All of the data should be restated exactly as it stands.
· · · · ·
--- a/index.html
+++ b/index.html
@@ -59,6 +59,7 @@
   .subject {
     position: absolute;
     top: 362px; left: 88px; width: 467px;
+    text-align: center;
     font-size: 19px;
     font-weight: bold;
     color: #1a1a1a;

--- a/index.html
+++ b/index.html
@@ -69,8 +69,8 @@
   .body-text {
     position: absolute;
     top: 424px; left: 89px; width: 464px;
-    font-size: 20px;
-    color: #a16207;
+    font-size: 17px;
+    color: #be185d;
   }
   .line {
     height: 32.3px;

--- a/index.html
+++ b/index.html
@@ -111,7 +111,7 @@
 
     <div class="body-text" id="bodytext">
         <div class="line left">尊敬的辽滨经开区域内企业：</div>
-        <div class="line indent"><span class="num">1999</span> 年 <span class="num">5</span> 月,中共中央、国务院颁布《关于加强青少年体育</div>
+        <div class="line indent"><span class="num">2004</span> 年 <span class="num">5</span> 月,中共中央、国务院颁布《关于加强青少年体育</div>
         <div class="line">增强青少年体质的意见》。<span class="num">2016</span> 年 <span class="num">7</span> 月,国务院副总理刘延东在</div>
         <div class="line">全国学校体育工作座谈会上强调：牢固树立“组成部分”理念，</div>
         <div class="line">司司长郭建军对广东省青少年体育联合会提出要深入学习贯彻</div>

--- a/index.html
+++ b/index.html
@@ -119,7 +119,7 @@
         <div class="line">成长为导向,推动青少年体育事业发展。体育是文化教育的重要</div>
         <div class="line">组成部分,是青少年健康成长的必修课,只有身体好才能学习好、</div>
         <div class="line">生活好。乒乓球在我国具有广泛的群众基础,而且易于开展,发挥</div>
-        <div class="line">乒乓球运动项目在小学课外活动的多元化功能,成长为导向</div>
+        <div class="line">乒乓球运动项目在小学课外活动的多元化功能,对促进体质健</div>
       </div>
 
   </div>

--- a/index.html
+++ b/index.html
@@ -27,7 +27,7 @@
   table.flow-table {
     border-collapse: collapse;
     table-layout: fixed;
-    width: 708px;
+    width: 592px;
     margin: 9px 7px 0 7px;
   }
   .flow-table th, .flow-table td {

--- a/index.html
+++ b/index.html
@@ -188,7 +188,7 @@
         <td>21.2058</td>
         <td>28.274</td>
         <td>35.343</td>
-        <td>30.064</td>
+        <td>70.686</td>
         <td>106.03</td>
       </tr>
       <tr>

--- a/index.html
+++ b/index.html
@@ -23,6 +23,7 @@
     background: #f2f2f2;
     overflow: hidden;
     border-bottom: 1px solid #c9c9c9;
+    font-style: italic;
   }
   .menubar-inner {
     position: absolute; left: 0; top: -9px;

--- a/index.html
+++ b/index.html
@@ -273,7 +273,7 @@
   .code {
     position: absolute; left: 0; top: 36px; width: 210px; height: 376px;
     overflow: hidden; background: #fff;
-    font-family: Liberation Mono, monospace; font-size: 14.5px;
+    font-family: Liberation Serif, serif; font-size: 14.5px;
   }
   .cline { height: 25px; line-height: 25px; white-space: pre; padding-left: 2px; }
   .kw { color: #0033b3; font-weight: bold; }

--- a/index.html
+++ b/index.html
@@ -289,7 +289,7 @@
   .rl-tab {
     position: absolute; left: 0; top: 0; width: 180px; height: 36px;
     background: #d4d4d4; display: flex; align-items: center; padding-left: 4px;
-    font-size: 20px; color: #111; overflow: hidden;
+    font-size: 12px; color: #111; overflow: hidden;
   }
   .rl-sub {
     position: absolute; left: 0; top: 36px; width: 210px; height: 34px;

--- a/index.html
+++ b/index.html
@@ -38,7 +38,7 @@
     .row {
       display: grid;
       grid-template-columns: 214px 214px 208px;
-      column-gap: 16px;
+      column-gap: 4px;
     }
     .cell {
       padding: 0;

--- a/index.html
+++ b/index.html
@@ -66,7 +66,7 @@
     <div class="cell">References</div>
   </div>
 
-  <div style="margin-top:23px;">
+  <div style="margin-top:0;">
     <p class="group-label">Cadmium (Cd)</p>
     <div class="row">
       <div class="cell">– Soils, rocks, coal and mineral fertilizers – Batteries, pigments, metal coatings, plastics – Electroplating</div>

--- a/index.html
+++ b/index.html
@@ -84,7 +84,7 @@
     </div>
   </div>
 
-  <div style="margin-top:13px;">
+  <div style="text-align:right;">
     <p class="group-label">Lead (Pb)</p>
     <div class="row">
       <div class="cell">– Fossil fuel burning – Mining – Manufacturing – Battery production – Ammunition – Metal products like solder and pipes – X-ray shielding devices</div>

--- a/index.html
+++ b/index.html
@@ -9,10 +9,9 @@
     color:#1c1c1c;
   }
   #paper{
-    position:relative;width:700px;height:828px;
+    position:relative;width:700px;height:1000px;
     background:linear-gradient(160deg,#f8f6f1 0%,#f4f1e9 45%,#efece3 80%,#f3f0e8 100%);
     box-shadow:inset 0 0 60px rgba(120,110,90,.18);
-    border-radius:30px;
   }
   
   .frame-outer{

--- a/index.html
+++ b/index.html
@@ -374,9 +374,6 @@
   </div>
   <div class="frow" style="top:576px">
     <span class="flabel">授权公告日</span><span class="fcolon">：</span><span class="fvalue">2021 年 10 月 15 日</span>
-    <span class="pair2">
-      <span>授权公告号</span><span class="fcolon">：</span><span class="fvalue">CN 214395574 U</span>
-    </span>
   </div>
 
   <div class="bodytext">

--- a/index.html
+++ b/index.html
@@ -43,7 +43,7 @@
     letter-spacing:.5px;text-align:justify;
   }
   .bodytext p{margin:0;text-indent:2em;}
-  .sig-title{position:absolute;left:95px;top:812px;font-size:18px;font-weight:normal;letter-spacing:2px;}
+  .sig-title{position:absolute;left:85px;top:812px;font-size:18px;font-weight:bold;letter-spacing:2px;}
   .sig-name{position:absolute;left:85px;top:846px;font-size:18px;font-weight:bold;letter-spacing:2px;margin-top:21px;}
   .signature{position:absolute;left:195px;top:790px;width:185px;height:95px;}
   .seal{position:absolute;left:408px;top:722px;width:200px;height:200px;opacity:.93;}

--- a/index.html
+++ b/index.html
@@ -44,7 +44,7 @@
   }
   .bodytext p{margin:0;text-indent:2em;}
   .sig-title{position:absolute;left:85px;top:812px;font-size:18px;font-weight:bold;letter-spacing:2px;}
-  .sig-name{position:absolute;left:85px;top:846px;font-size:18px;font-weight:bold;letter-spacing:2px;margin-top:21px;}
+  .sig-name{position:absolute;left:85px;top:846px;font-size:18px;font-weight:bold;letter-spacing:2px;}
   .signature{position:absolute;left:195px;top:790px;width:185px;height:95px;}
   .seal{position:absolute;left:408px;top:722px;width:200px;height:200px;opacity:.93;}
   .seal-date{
· · · · ·
-- TASK RESPONSE --
--- a/index.html
+++ b/index.html
@@ -59,6 +59,7 @@
   .subject {
     position: absolute;
     top: 362px; left: 88px; width: 467px;
+    text-align: center;
     font-size: 19px;
     font-weight: bold;
     color: #1a1a1a;

--- a/index.html
+++ b/index.html
@@ -69,8 +69,8 @@
   .body-text {
     position: absolute;
     top: 424px; left: 89px; width: 464px;
-    font-size: 20px;
-    color: #a16207;
+    font-size: 17px;
+    color: #be185d;
   }
   .line {
     height: 32.3px;

--- a/index.html
+++ b/index.html
@@ -111,7 +111,7 @@
 
     <div class="body-text" id="bodytext">
         <div class="line left">尊敬的辽滨经开区域内企业：</div>
-        <div class="line indent"><span class="num">1999</span> 年 <span class="num">5</span> 月,中共中央、国务院颁布《关于加强青少年体育</div>
+        <div class="line indent"><span class="num">2004</span> 年 <span class="num">5</span> 月,中共中央、国务院颁布《关于加强青少年体育</div>
         <div class="line">增强青少年体质的意见》。<span class="num">2016</span> 年 <span class="num">7</span> 月,国务院副总理刘延东在</div>
         <div class="line">全国学校体育工作座谈会上强调：牢固树立“组成部分”理念，</div>
         <div class="line">司司长郭建军对广东省青少年体育联合会提出要深入学习贯彻</div>

--- a/index.html
+++ b/index.html
@@ -119,7 +119,7 @@
         <div class="line">成长为导向,推动青少年体育事业发展。体育是文化教育的重要</div>
         <div class="line">组成部分,是青少年健康成长的必修课,只有身体好才能学习好、</div>
         <div class="line">生活好。乒乓球在我国具有广泛的群众基础,而且易于开展,发挥</div>
-        <div class="line">乒乓球运动项目在小学课外活动的多元化功能,成长为导向</div>
+        <div class="line">乒乓球运动项目在小学课外活动的多元化功能,对促进体质健</div>
       </div>
 
   </div>

--- a/index.html
+++ b/index.html
@@ -27,7 +27,7 @@
   table.flow-table {
     border-collapse: collapse;
     table-layout: fixed;
-    width: 708px;
+    width: 592px;
     margin: 9px 7px 0 7px;
   }
   .flow-table th, .flow-table td {

--- a/index.html
+++ b/index.html
@@ -188,7 +188,7 @@
         <td>21.2058</td>
         <td>28.274</td>
         <td>35.343</td>
-        <td>30.064</td>
+        <td>70.686</td>
         <td>106.03</td>
       </tr>
       <tr>

--- a/index.html
+++ b/index.html
@@ -23,6 +23,7 @@
     background: #f2f2f2;
     overflow: hidden;
     border-bottom: 1px solid #c9c9c9;
+    font-style: italic;
   }
   .menubar-inner {
     position: absolute; left: 0; top: -9px;

--- a/index.html
+++ b/index.html
@@ -273,7 +273,7 @@
   .code {
     position: absolute; left: 0; top: 36px; width: 210px; height: 376px;
     overflow: hidden; background: #fff;
-    font-family: Liberation Mono, monospace; font-size: 14.5px;
+    font-family: Liberation Serif, serif; font-size: 14.5px;
   }
   .cline { height: 25px; line-height: 25px; white-space: pre; padding-left: 2px; }
   .kw { color: #0033b3; font-weight: bold; }

--- a/index.html
+++ b/index.html
@@ -289,7 +289,7 @@
   .rl-tab {
     position: absolute; left: 0; top: 0; width: 180px; height: 36px;
     background: #d4d4d4; display: flex; align-items: center; padding-left: 4px;
-    font-size: 20px; color: #111; overflow: hidden;
+    font-size: 12px; color: #111; overflow: hidden;
   }
   .rl-sub {
     position: absolute; left: 0; top: 36px; width: 210px; height: 34px;

--- a/index.html
+++ b/index.html
@@ -38,7 +38,7 @@
     .row {
       display: grid;
       grid-template-columns: 214px 214px 208px;
-      column-gap: 16px;
+      column-gap: 4px;
     }
     .cell {
       padding: 0;

--- a/index.html
+++ b/index.html
@@ -66,7 +66,7 @@
     <div class="cell">References</div>
   </div>
 
-  <div style="margin-top:23px;">
+  <div style="margin-top:0;">
     <p class="group-label">Cadmium (Cd)</p>
     <div class="row">
       <div class="cell">– Soils, rocks, coal and mineral fertilizers – Batteries, pigments, metal coatings, plastics – Electroplating</div>

--- a/index.html
+++ b/index.html
@@ -84,7 +84,7 @@
     </div>
   </div>
 
-  <div style="margin-top:13px;">
+  <div style="text-align:right;">
     <p class="group-label">Lead (Pb)</p>
     <div class="row">
       <div class="cell">– Fossil fuel burning – Mining – Manufacturing – Battery production – Ammunition – Metal products like solder and pipes – X-ray shielding devices</div>

--- a/index.html
+++ b/index.html
@@ -9,10 +9,9 @@
     color:#1c1c1c;
   }
   #paper{
-    position:relative;width:700px;height:828px;
+    position:relative;width:700px;height:1000px;
     background:linear-gradient(160deg,#f8f6f1 0%,#f4f1e9 45%,#efece3 80%,#f3f0e8 100%);
     box-shadow:inset 0 0 60px rgba(120,110,90,.18);
-    border-radius:30px;
   }
   
   .frame-outer{

--- a/index.html
+++ b/index.html
@@ -374,9 +374,6 @@
   </div>
   <div class="frow" style="top:576px">
     <span class="flabel">授权公告日</span><span class="fcolon">：</span><span class="fvalue">2021 年 10 月 15 日</span>
-    <span class="pair2">
-      <span>授权公告号</span><span class="fcolon">：</span><span class="fvalue">CN 214395574 U</span>
-    </span>
   </div>
 
   <div class="bodytext">

--- a/index.html
+++ b/index.html
@@ -43,7 +43,7 @@
     letter-spacing:.5px;text-align:justify;
   }
   .bodytext p{margin:0;text-indent:2em;}
-  .sig-title{position:absolute;left:95px;top:812px;font-size:18px;font-weight:normal;letter-spacing:2px;}
+  .sig-title{position:absolute;left:85px;top:812px;font-size:18px;font-weight:bold;letter-spacing:2px;}
   .sig-name{position:absolute;left:85px;top:846px;font-size:18px;font-weight:bold;letter-spacing:2px;margin-top:21px;}
   .signature{position:absolute;left:195px;top:790px;width:185px;height:95px;}
   .seal{position:absolute;left:408px;top:722px;width:200px;height:200px;opacity:.93;}

--- a/index.html
+++ b/index.html
@@ -44,7 +44,7 @@
   }
   .bodytext p{margin:0;text-indent:2em;}
   .sig-title{position:absolute;left:85px;top:812px;font-size:18px;font-weight:bold;letter-spacing:2px;}
-  .sig-name{position:absolute;left:85px;top:846px;font-size:18px;font-weight:bold;letter-spacing:2px;margin-top:21px;}
+  .sig-name{position:absolute;left:85px;top:846px;font-size:18px;font-weight:bold;letter-spacing:2px;}
   .signature{position:absolute;left:195px;top:790px;width:185px;height:95px;}
   .seal{position:absolute;left:408px;top:722px;width:200px;height:200px;opacity:.93;}
   .seal-date{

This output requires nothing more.